Fighting the Good Fight Against Cybercrime
11/18/2009 11:00 am EST
GS Early, executive editor of Personal Finance, says a security company is particularly well-positioned to profit from the endless war against viruses, worms, and cybercrime.
In today’s increasingly computerized world, there are more worms, viruses, malware, and hacks than in the real world. Cyberspace is full of riches for terrorists, thieves, mischief makers, and foreign intelligence sources. And the US is behind the curve in implementing plans to thwart these threats.
The cover story in the September 2009 issue of Armed Forces Journal, the oldest defense publication in the US, focused on cybersecurity threats and strategies. Here are some stunning facts from the piece:
- The FBI ranks cybercrime as the third-greatest threat to US national security behind nuclear weapons and WMDs.

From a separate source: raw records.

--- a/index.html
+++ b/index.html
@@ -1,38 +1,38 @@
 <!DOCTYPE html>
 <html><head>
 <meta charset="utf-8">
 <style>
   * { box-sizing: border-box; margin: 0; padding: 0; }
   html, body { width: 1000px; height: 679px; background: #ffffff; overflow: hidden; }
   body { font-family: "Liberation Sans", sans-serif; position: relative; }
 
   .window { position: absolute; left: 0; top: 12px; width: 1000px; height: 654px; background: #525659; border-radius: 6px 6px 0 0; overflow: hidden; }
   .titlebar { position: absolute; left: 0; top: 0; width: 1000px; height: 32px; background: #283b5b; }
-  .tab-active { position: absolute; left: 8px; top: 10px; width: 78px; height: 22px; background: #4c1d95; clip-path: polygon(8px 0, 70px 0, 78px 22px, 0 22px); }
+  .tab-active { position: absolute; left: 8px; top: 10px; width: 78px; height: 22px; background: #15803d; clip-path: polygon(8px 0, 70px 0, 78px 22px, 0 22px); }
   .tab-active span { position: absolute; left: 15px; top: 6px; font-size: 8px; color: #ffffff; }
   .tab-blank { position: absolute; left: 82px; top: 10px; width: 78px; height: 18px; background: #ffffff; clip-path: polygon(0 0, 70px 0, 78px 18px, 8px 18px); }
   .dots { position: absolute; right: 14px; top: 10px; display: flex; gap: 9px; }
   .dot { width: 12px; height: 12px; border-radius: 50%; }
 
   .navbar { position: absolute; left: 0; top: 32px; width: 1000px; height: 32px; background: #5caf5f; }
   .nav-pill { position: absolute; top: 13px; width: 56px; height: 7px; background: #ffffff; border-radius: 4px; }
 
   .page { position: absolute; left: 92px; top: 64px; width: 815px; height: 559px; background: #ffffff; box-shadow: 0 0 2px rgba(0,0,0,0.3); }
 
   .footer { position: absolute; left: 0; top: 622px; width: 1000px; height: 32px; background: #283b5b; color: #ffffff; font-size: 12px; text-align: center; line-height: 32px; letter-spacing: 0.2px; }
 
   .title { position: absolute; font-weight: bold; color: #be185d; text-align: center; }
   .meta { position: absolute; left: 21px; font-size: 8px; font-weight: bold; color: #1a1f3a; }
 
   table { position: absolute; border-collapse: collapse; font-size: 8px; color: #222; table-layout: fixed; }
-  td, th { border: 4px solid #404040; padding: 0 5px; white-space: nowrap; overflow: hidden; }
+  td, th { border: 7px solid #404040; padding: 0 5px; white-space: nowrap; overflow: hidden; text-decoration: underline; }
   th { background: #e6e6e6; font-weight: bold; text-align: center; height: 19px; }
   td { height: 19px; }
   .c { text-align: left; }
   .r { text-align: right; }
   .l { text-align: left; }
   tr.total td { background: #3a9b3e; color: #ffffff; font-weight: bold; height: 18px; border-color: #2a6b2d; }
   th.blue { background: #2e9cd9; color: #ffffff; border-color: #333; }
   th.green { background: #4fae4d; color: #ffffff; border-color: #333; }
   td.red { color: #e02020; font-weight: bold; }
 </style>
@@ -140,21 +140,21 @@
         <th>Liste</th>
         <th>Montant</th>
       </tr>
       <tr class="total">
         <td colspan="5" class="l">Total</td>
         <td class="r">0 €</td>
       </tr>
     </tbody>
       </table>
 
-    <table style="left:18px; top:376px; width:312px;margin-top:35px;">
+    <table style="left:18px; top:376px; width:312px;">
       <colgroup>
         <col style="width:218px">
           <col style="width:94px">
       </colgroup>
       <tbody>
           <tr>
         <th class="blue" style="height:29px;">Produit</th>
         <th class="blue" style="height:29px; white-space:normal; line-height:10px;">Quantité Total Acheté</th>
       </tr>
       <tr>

- The nonprofit US Cybersecurity Consequences Unit estimates that the destruction from a single wave of cyberattacks on critical infrastructure could exceed $700 billion, the equivalent of 50 major hurricanes hitting the US simultaneously.
- The Department of Homeland Security estimates that there were 37,000 cyberattacks in the US in 2007—up 800% from 2005.
In Russia, a group of cybercriminals have hacked ATM cards so that they can put one of their hacked cards into a cash machine and withdraw all the cash along with all the PIN numbers and bank account information of the customers that have used the machine.
Hacked machines are popping up in Europe now, which means the threat isn’t limited by borders.
Military brass, top government officials, and corporate titans admit that the US is playing catch-up to the ever-expanding cyberthreats that continue to proliferate like mayflies in the spring.
But where there are substantial risks, there are corresponding opportunities. And cybersecurity’s time is upon us.
While the word “cybersecurity” is all-encompassing, there’s no silver bullet for the multifaceted challenges of securing data in various public and private institutions. What’s more, malefactors access data with different motivations, but all have to be stymied.
One of the biggest fish in the data security business is McAfee (NYSE: MFE). The firm is ubiquitous in the PC market and has made major inroads into securing US government agencies’ networks.
The latter business should provide the growth kicker, even though it’s the accompanying security software for Microsoft’s (NSDQ: MSFT) new Windows 7.
The PC business is increasingly fragmented, and Windows doesn’t command the market share it did a decade ago. It’s a good business, but government contracts are McAfee’s ticket to long-term growth. McAfee is a buy below $47. (It closed above $42 Tuesday—Editor.)